Zifana'da yas var!..
11 Haziran 2012 11:40 / 1859 kez okundu!
Trabzon Araklı'ya bağlı Aytaş (Zifana) köyündeki heyelan'da evlerinde tam Cuma namazı vakti birbirlerine analı kızlı sarılı vaziyette [08 Haziran 2012 Cuma] vefat eden Anne Fadime Öztürkoğlu ve Kızı 18 yaşında ki Münevver Öztürkoğlu'nun ağıtıdır bu.
2008 yılında tanıdım Abdürrahim Öztürkoğlu kardeşimi. Mütevazı ve samimi ve içtendi. Ciddi bir aile terbiyesi almıştı. Bazen sessizliğinde dağları eritecek bir ateşin hâli vardı.
Yurt dışında beraberce hizmet ettik. Bir gün dahi halinden şikayetçi olmadı.
Hafız-ı Kur'andı kendisi.
Evin sadece erkek çocuğu kendisi idi.
Tüm kardeşleri ile beraber Hafız olarak yetişmişlerdi. Hafızlık dereceleri vardı. Birincilikleri vardı.
Trabzon'un Araklı'ya bağlı Zifana köyünün sakinleri idi hepsi.
Kardeşim yurt dışına çıkıp da gönlünün güzelliklerini muhtaç gönüllere aktarmak amacıyla yola revan olduğunda, arkada gariban emektar bir anne ve baba bırakmıştı.
Oğullarının belki de hep yanlarında kalmalarını istiyorlardı. Onun mürüvvetini görmek istiyorlardı.
Bir gün Zifana köyünde bir ağıt yükseldi göklere.
3 aylar içerisinde Cuma günü ve tam da cuma namazı vaktinde aşırı yağış nedeniyle toprak kayması neticesi evleri toprak altında kaldı. Aniden duyulan ses karşısında çaresiz anne ve kızkardeş birbirlerine sarıldığı esnada evin ve toprağın altında kalmışlardı.
Babaları ise cuma namazında idi. Belki de ailesine, çoluk çocuğuna dua ediyordu.

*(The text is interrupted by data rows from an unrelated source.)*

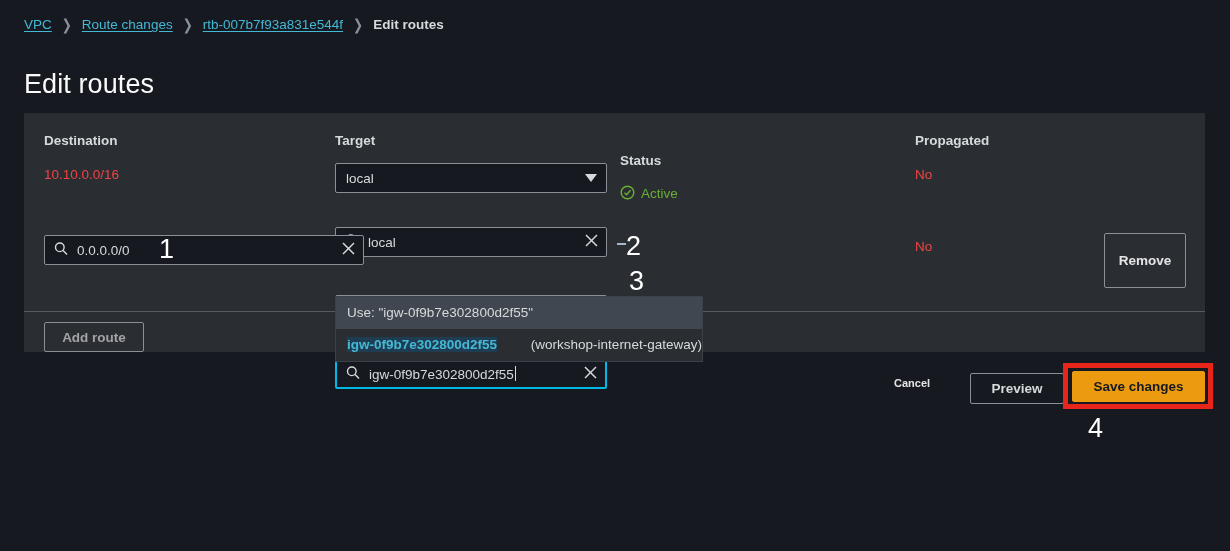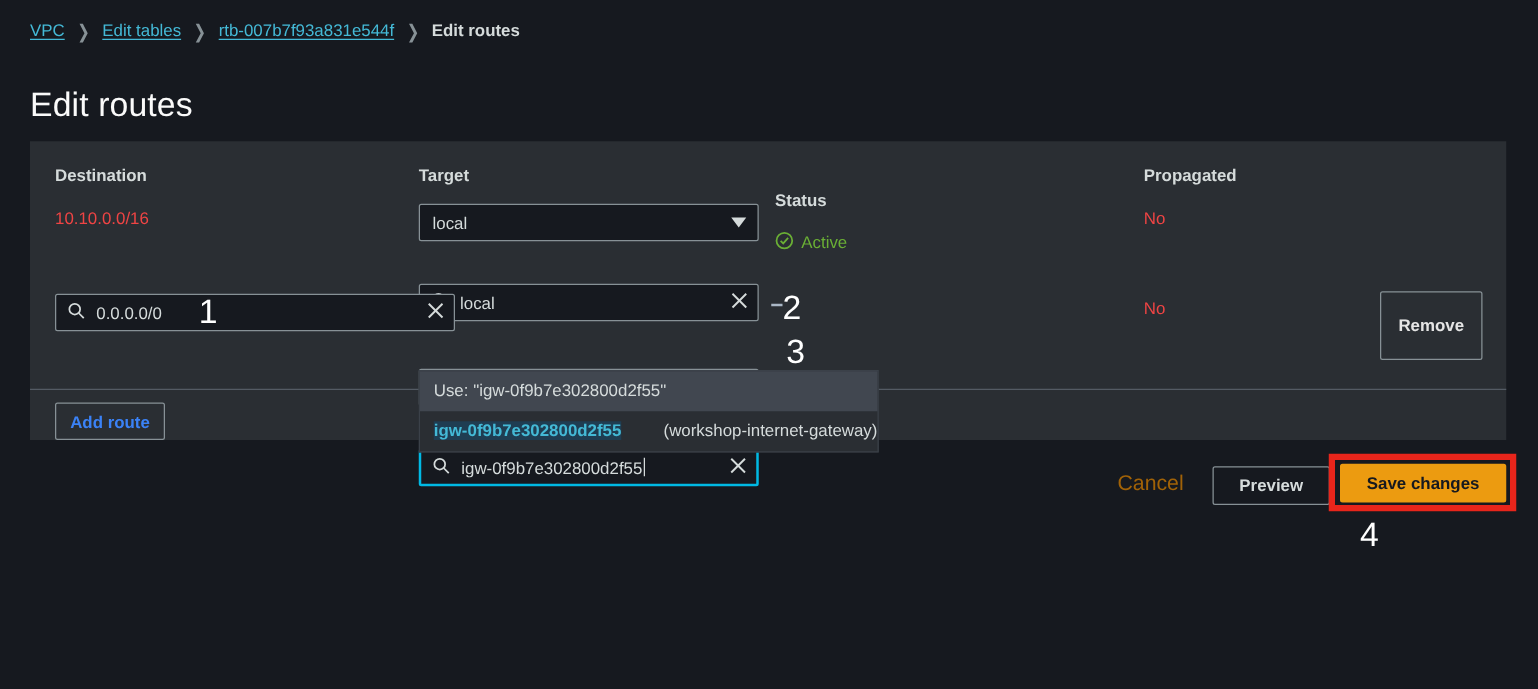--- a/index.html
+++ b/index.html
@@ -115,23 +115,23 @@
     width: 82px; height: 55px;
     background: transparent; border: 1px solid #879196; border-radius: 2px;
     color: #e5e5e5; font-size: 13.5px; font-weight: bold; line-height: 20px;
     font-family: "Liberation Sans", sans-serif;
     display: flex; align-items: center; justify-content: center;
     text-align: center; cursor: pointer; padding: 0 8px; word-break: break-all;
   }
 
   .add-route-btn {
     position: absolute; left: 20px; top: 209px;
-    width: 88px; height: 30px;
+    width: 100px; height: 30px;
     background: transparent; border: 1px solid #879196; border-radius: 2px;
-    color: #3b82f6; font-size: 13.5px; font-weight: bold;
+    color: #a3a3a3; font-size: 13.5px; font-weight: bold;
     font-family: "Liberation Sans", sans-serif;
     display: flex; align-items: center; justify-content: center; cursor: pointer;
   }
 
   
   .dropdown {
     position: absolute; left: 335px; top: 296px;
     width: 368px; background: #2a2e33;
     border: 1px solid #3b4149; z-index: 40;
   }
@@ -141,21 +141,21 @@
   }
   .dd-item.hl { background: #414750; }
   .dd-id {
     color: #44b9d6; font-weight: bold; background: #1f3d52;
   }
   .dd-rest { color: #d5dbdb; padding-left: 30px; }
 
   
   .cancel-link {
     position: absolute; left: 894px; top: 377px;
-    color: #a16207; font-size: 17px; font-weight: normal; cursor: pointer;
+    color: #e5e5e5; font-size: 11px; font-weight: bold; cursor: pointer;
   }
   .preview-btn {
     position: absolute; left: 970px; top: 373px;
     width: 94px; height: 31px;
     background: transparent; border: 1px solid #879196; border-radius: 2px;
     color: #d5dbdb; font-size: 13.5px; font-weight: bold;
     font-family: "Liberation Sans", sans-serif;
     display: flex; align-items: center; justify-content: center; cursor: pointer;
   }
   .save-btn {
@@ -182,21 +182,21 @@
   }
 </style>
 </head>
 <body>
 
 <div class="page">
 
   <nav class="breadcrumb">
     <span class="crumb-link">VPC</span>
     <span class="crumb-sep">❯</span>
-    <span class="crumb-link">Edit tables</span>
+    <span class="crumb-link">Route changes</span>
     <span class="crumb-sep">❯</span>
     <span class="crumb-link">rtb-007b7f93a831e544f</span>
     <span class="crumb-sep">❯</span>
     <span class="crumb-current">Edit routes</span>
   </nav>
 
   <h1 class="page-title">Edit routes</h1>
 
   <section class="panel">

Tertemiz bir cuma günü hafız olan kızkardeşini ve annesini kaybettiğini, gurbet ilde öğrendi Abdürrahim kardeşim.
Gurbetteki en zor haberi almıştı. Sessizlik ve sakinliğine daha bir derin sûkünet eklenmişti. Telefon ile aradığımda ben ne diyeceğimi bilemiyordum ve heyecanlıydım. O ise beni teselli ediyordu. ''Kader abi ne diyelim? Başa bu gelecekmiş.'' dedi.
Sızlama, oflama, isyan yoktu.
Belki de bir şok hali yaşıyordu.
Vize problemlerinden dolayı ailesinden uzak kalmanın hicranı, kızkardeşine abilik yapamadım düşüncesi ve annemin yanında dursaydım düşünceleri belki de sarmıştı her tarafını.
Ama o ciddi bir tevekkülün ve sabrın alametini gösteriyordu.
Norveç gibi yaşamın zor yerinde ben onun nasıl fedakârlıklar içerisinde hizmet ettiğini çok iyi biliyordum. Maddi sıkıntıların karanlık bir gece gibi çöktüğü hengâmede nasıl sabrettiğini biliyordum. Şahittim tüm bunlara.
Herkese Kur'an öğretirken nasıl samimi olduğunu, hizmetine ihlassızlık karıştırmamak için nasıl uğraştığını biliyordum.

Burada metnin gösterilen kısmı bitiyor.